WHY DID THE MUSE no longer whisper in my ear? How was it that the flame of inspiration had died so utterly in me? The forge at which, while still a boy, I had hammered out my verse, the bellows blasting, the coal white-hot, now stood long idle, long neglected. Yes, I could with effort still shape a poem, but it was a dead thing, lacking lively heat. I turned to prose, short stories, began a novel. No use, no use. In my frustration I threw myself into my work at the Korner Company, turned my energies into ringing coin, grew thick in the middle, witnessed

the shrinking of my soul, became what I most despised. Within, I wept. My youth was gone; I was now married, had a child. Responsibilities mounted. With a sour and envious spirit I read the publications of my friends, my heart leaping at a bad review.

Meta knew what was wrong with me, but her early efforts to ease my inner misery served only to increase it. "Why don't you write anymore, Toto?"

I was sitting in my study, angrily leafing through a sheaf of papers I had brought home from the office.

She stood before my desk humbly, like a schoolgirl awaiting reprimand. "Please, Toto."

Still I ignored her.

"Why won't you write a little poem for me?"

I tasted the bile on my lips and at last looked up at her. "Because, my pet, I do not write my 'little poems,' as you justly call them, on demand."

Her cheeks reddened. She turned from me and silently left the room. How could I have treated her so! My eyes smarted, and I longed to call her back, to run after her, to fall on my knees before her. Instead, I savored the bile.

Otto Korner in marriage was that ugliest of monsters, a sadomasochist. His wife's natural joy he perceived as a deliberate reproach to him. He began to treat her, this intelligent and blooming woman, this loving wife, as if she were a naughty and irritating child. "Really, Meta, for heaven's sake!" (tone: mild exasperation); "You will permit me to remark, Meta, that that was not exactly the wisest choice" (tone: icy politeness); "How extraordinarily witty, Meta!" (tone: sarcastic scorn). She would flinch, turn away, blush, sometimes even cry.

My pleasure at her anguish caused me an anguish that gave me pleasure. I was, I suppose, testing her. How far could I go before she ceased to love me? Far, very far. But over time I killed something in her. No longer did she smile when I

appeared; no longer did she seek to wrap her arms around my neck. I became Otto; Toto vanished. Decorum entered our household, at least in my presence. With her friends, with our families, signs of the old spontaneous joy could still appear, splashes of bright sunlight against the enveloping gloom. With little Hugo in particular, the bubbles of happy laughter burst forth.

The child became a battleground between us. Meta was, I told her, making Hugo effeminate; he clung too much to his mother's skirts, we would have to send him to boarding school.

"No, no, Otto! He would be so afraid. I could not bear it!" She held Hugo to her, kissed his curly head.

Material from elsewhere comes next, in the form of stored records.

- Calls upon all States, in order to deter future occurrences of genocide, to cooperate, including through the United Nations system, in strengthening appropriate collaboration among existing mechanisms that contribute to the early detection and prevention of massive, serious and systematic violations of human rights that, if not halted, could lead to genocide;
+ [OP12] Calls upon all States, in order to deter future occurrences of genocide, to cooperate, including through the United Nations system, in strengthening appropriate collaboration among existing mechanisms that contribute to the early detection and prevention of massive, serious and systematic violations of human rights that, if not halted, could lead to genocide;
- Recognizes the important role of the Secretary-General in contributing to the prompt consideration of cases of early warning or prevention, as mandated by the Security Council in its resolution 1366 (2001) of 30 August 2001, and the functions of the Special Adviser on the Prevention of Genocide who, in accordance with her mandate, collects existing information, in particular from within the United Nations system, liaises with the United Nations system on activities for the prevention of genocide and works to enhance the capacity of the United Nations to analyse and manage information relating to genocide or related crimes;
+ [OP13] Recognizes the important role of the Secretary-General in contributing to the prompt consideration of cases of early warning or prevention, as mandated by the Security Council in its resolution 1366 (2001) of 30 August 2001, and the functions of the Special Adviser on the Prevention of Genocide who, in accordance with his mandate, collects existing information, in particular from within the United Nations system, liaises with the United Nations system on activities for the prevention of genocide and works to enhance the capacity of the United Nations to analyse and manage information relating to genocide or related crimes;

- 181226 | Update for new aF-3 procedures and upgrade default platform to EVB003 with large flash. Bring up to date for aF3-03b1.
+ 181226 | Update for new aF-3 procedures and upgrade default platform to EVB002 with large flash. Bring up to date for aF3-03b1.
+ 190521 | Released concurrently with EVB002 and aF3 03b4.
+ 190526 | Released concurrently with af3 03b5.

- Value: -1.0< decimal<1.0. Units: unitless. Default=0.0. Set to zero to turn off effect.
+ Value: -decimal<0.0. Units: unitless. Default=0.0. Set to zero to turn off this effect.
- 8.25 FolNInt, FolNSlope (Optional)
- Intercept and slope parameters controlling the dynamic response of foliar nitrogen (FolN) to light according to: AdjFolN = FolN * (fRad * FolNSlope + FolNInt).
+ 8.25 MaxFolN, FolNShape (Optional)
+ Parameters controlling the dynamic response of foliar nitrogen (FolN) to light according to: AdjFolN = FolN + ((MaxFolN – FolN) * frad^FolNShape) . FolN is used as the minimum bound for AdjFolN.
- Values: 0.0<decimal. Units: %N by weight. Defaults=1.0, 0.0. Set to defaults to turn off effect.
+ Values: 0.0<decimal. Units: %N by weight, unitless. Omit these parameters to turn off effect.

"Your brother, Joachim, went to boarding school. He came to no harm."

"That was different. He was older."

"Well, we shall see."

Pure torture, nothing but torture. I did not dream of sending Hugo away; I, too, could not have borne it. Jealously, I tried to win him from her. In vain. They had a secret understanding, the two of them, a bond unspoken, almost palpable. I could not penetrate it. Hugo grew quiet in my presence.

In time I stopped sleeping with Meta. It began as an experiment, another test. I started to stay late at the office, feigned tiredness, feigned indifference to the demands of the libido. How would she react? At first with understanding, then with tears, at last with resignation. Another turn of the screw: I began to sleep in the guestroom. She said nothing. After a while she moved my clothing there.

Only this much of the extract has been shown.